<<<<

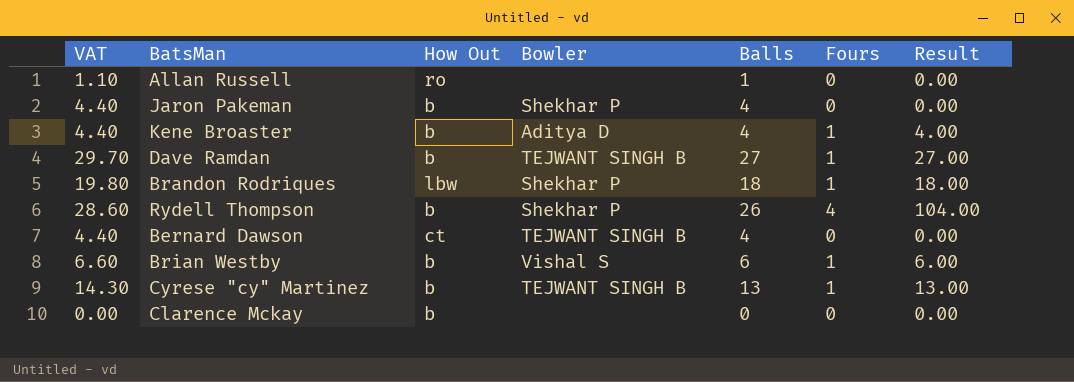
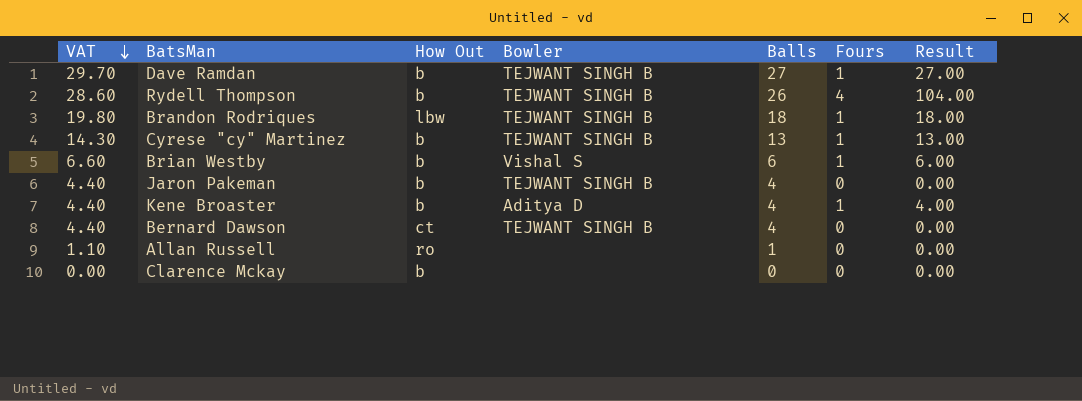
row order: none -> VAT descending
Rydell Thompson | Bowler: Shekhar P -> TEJWANT SINGH B
Brandon Rodriques | Bowler: Shekhar P -> TEJWANT SINGH B
Jaron Pakeman | Bowler: Shekhar P -> TEJWANT SINGH B

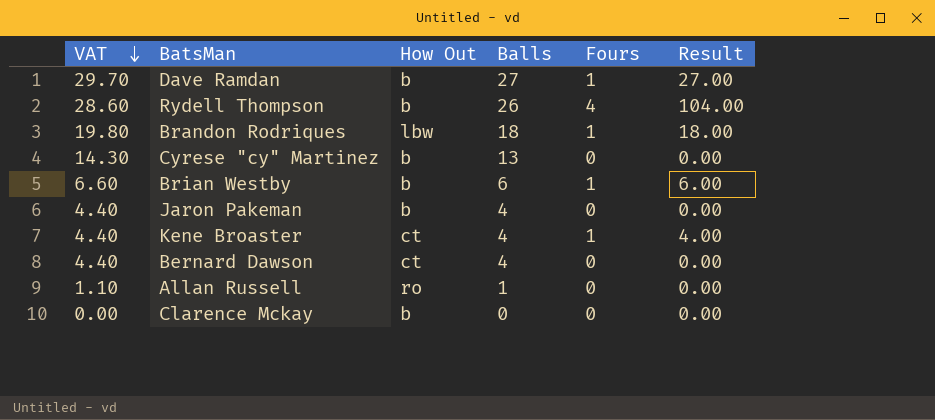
column Bowler | position: 4 -> none
Cyrese "cy" Martinez | Fours: 1 -> 0
Cyrese "cy" Martinez | Result: 13.00 -> 0.00
Kene Broaster | How Out: b -> ct

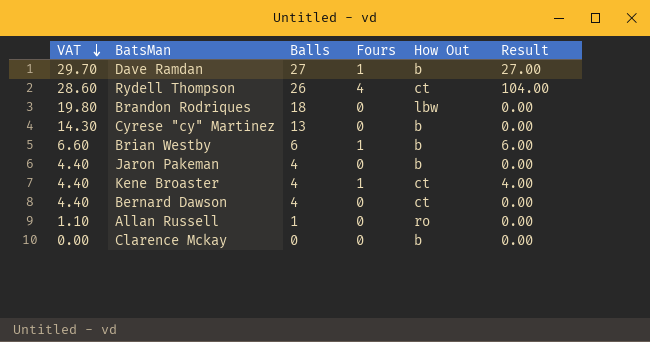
column How Out | position: 3 -> 5
Rydell Thompson | How Out: b -> ct
Brandon Rodriques | Fours: 1 -> 0
Brandon Rodriques | Result: 18.00 -> 0.00

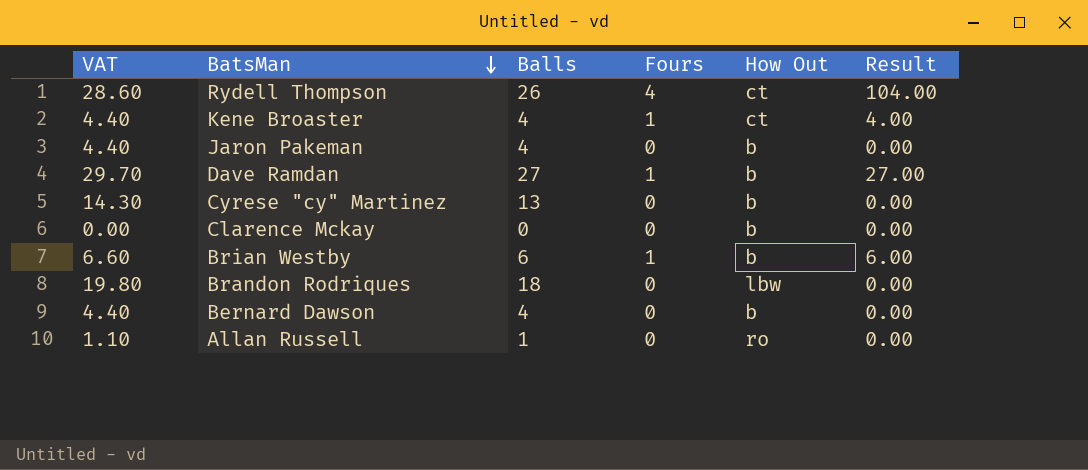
row order: VAT descending -> BatsMan descending
Bernard Dawson | How Out: ct -> b

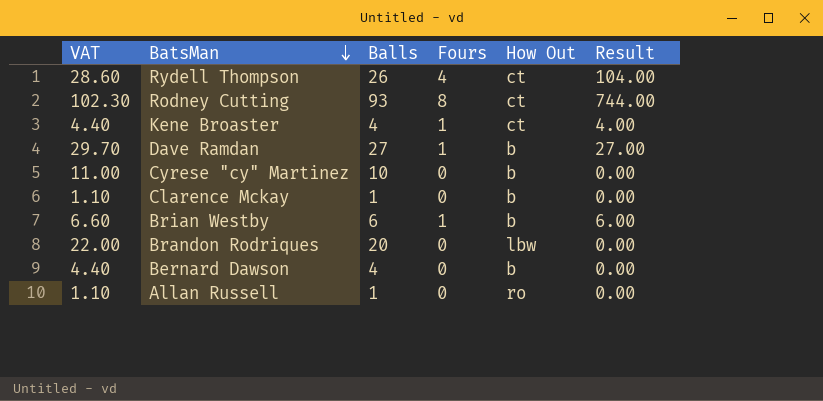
row Jaron Pakeman: 4.40 | 4 | 0 | b | 0.00 -> none
row Rodney Cutting: none -> 102.30 | 93 | 8 | ct | 744.00
Cyrese "cy" Martinez | VAT: 14.30 -> 11.00
Cyrese "cy" Martinez | Balls: 13 -> 10
Clarence Mckay | VAT: 0.00 -> 1.10
Clarence Mckay | Balls: 0 -> 1
Brandon Rodriques | VAT: 19.80 -> 22.00
Brandon Rodriques | Balls: 18 -> 20

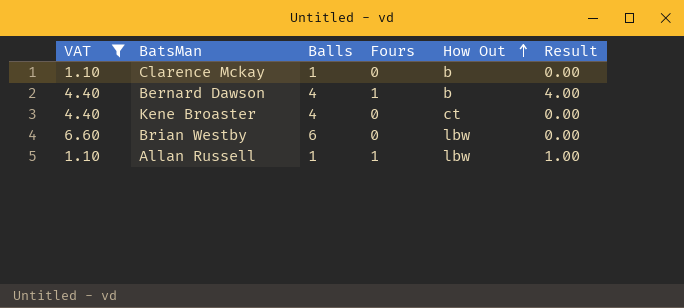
filter: none -> VAT <= 6.60
row order: BatsMan descending -> How Out ascending
Bernard Dawson | Fours: 0 -> 1
Bernard Dawson | Result: 0.00 -> 4.00
Kene Broaster | Fours: 1 -> 0
Kene Broaster | Result: 4.00 -> 0.00
Brian Westby | Fours: 1 -> 0
Brian Westby | How Out: b -> lbw
Brian Westby | Result: 6.00 -> 0.00
Allan Russell | Fours: 0 -> 1
Allan Russell | How Out: ro -> lbw
Allan Russell | Result: 0.00 -> 1.00

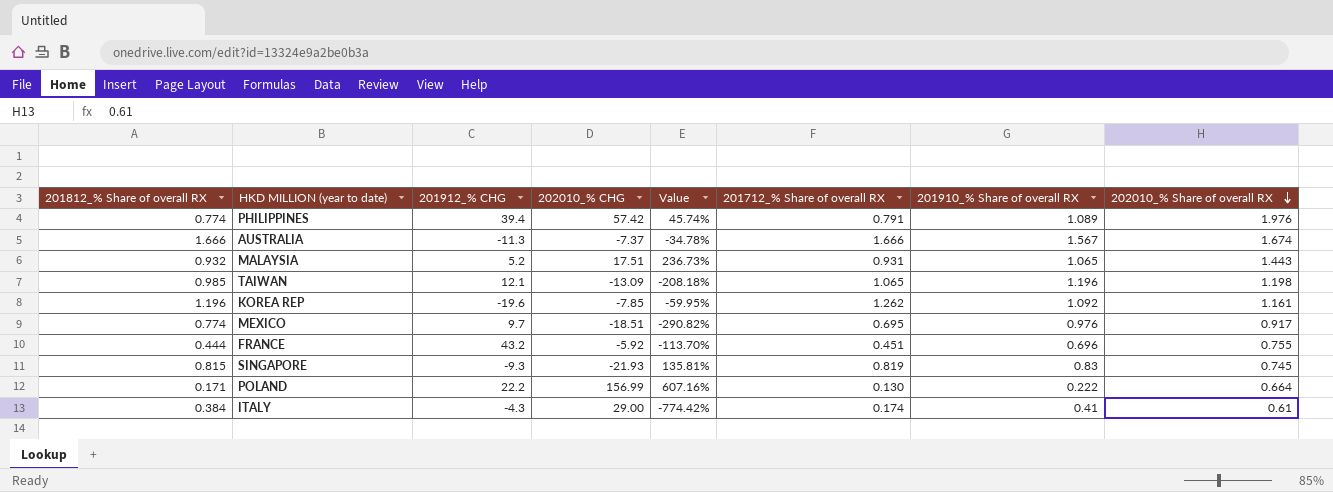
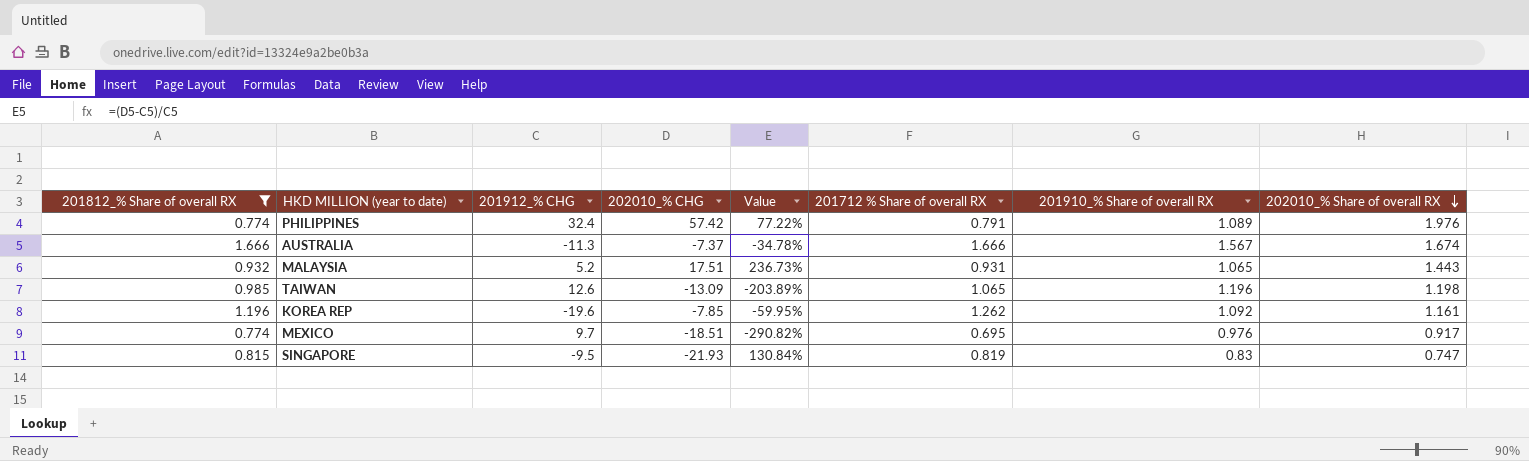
filter: none -> 201812_% Share of overall RX >= 0.774
column name: 201712_% Share of overall RX -> 201712 % Share of overall RX
PHILIPPINES | 201912_% CHG: 39.4 -> 32.4
PHILIPPINES | Value: 45.74% -> 77.22%
TAIWAN | 201912_% CHG: 12.1 -> 12.6
TAIWAN | Value: -208.18% -> -203.89%
SINGAPORE | 201912_% CHG: -9.3 -> -9.5
SINGAPORE | Value: 135.81% -> 130.84%
SINGAPORE | 202010_% Share of overall RX: 0.745 -> 0.747

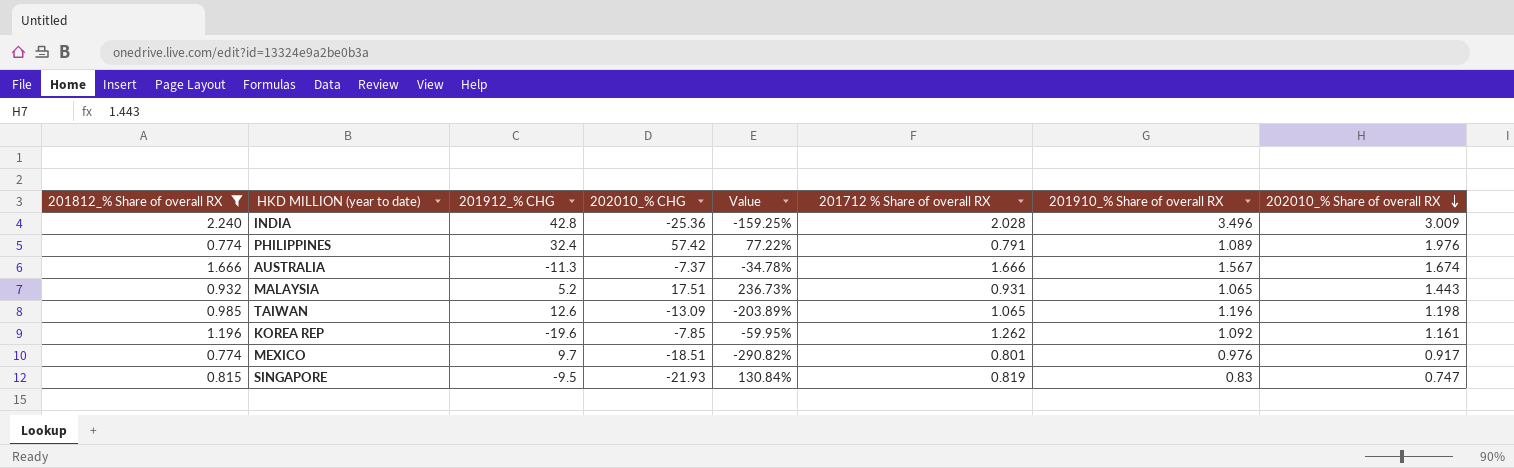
row INDIA: none -> 2.240 | 42.8 | -25.36 | -159.25% | 2.028 | 3.496 | 3.009
MEXICO | 201712 % Share of overall RX: 0.695 -> 0.801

>>>>

■ **Task directions**: Write the full listing out again with every line unchanged, but include no pictures.

■ **Task result**:
row order: none -> VAT descending
Rydell Thompson | Bowler: Shekhar P -> TEJWANT SINGH B
Brandon Rodriques | Bowler: Shekhar P -> TEJWANT SINGH B
Jaron Pakeman | Bowler: Shekhar P -> TEJWANT SINGH B

column Bowler | position: 4 -> none
Cyrese "cy" Martinez | Fours: 1 -> 0
Cyrese "cy" Martinez | Result: 13.00 -> 0.00
Kene Broaster | How Out: b -> ct

column How Out | position: 3 -> 5
Rydell Thompson | How Out: b -> ct
Brandon Rodriques | Fours: 1 -> 0
Brandon Rodriques | Result: 18.00 -> 0.00

row order: VAT descending -> BatsMan descending
Bernard Dawson | How Out: ct -> b

row Jaron Pakeman: 4.40 | 4 | 0 | b | 0.00 -> none
row Rodney Cutting: none -> 102.30 | 93 | 8 | ct | 744.00
Cyrese "cy" Martinez | VAT: 14.30 -> 11.00
Cyrese "cy" Martinez | Balls: 13 -> 10
Clarence Mckay | VAT: 0.00 -> 1.10
Clarence Mckay | Balls: 0 -> 1
Brandon Rodriques | VAT: 19.80 -> 22.00
Brandon Rodriques | Balls: 18 -> 20

filter: none -> VAT <= 6.60
row order: BatsMan descending -> How Out ascending
Bernard Dawson | Fours: 0 -> 1
Bernard Dawson | Result: 0.00 -> 4.00
Kene Broaster | Fours: 1 -> 0
Kene Broaster | Result: 4.00 -> 0.00
Brian Westby | Fours: 1 -> 0
Brian Westby | How Out: b -> lbw
Brian Westby | Result: 6.00 -> 0.00
Allan Russell | Fours: 0 -> 1
Allan Russell | How Out: ro -> lbw
Allan Russell | Result: 0.00 -> 1.00

filter: none -> 201812_% Share of overall RX >= 0.774
column name: 201712_% Share of overall RX -> 201712 % Share of overall RX
PHILIPPINES | 201912_% CHG: 39.4 -> 32.4
PHILIPPINES | Value: 45.74% -> 77.22%
TAIWAN | 201912_% CHG: 12.1 -> 12.6
TAIWAN | Value: -208.18% -> -203.89%
SINGAPORE | 201912_% CHG: -9.3 -> -9.5
SINGAPORE | Value: 135.81% -> 130.84%
SINGAPORE | 202010_% Share of overall RX: 0.745 -> 0.747

row INDIA: none -> 2.240 | 42.8 | -25.36 | -159.25% | 2.028 | 3.496 | 3.009
MEXICO | 201712 % Share of overall RX: 0.695 -> 0.801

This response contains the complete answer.